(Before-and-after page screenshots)
=== Section Start ===

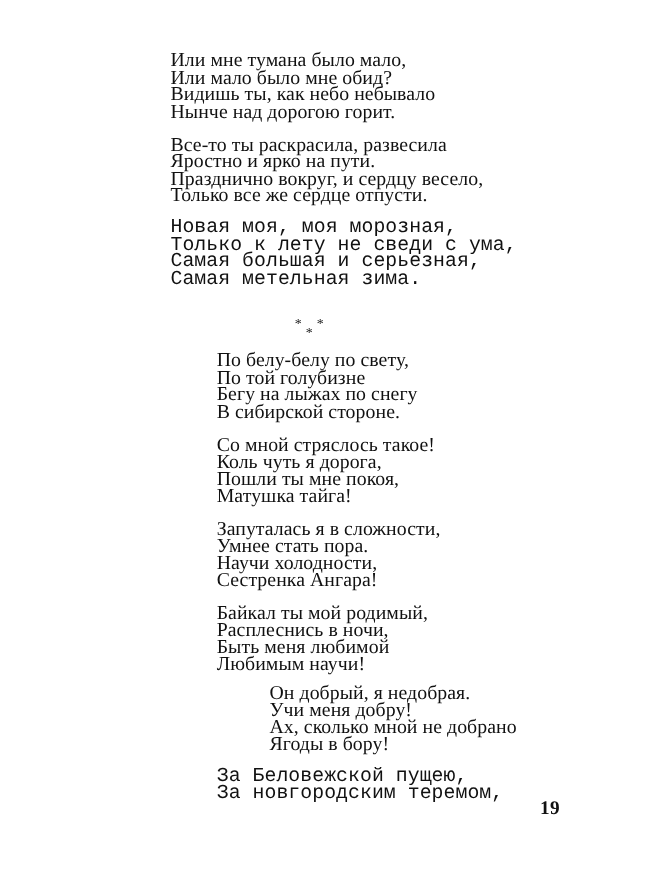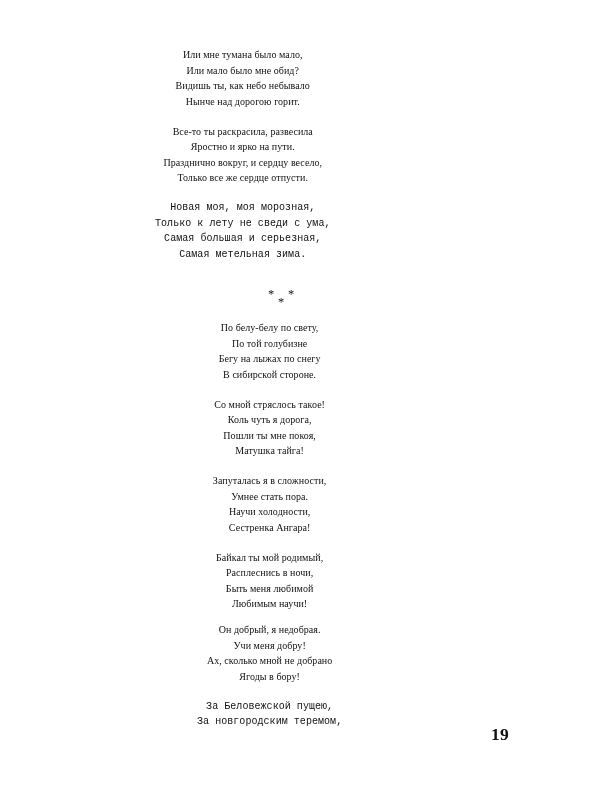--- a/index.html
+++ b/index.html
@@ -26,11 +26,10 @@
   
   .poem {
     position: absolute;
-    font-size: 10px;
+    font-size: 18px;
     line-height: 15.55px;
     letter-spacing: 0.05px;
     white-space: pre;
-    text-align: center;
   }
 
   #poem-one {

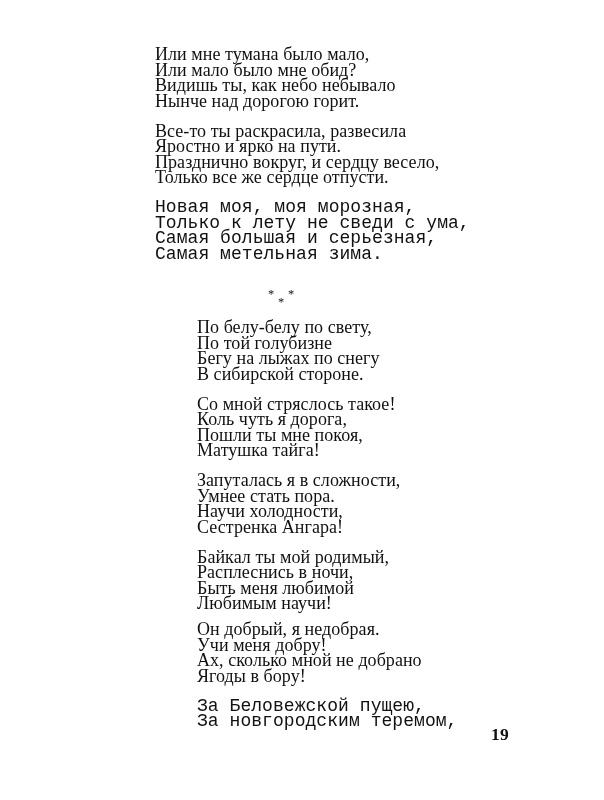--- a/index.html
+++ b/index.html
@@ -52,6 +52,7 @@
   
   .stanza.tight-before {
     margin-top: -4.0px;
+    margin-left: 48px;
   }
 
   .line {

=== Section End ===

About this exercise: Could you repeat all of the data exactly, minus the pictures?

Final answer:
--- a/index.html
+++ b/index.html
@@ -26,11 +26,10 @@
   
   .poem {
     position: absolute;
-    font-size: 10px;
+    font-size: 18px;
     line-height: 15.55px;
     letter-spacing: 0.05px;
     white-space: pre;
-    text-align: center;
   }
 
   #poem-one {

--- a/index.html
+++ b/index.html
@@ -52,6 +52,7 @@
   
   .stanza.tight-before {
     margin-top: -4.0px;
+    margin-left: 48px;
   }
 
   .line {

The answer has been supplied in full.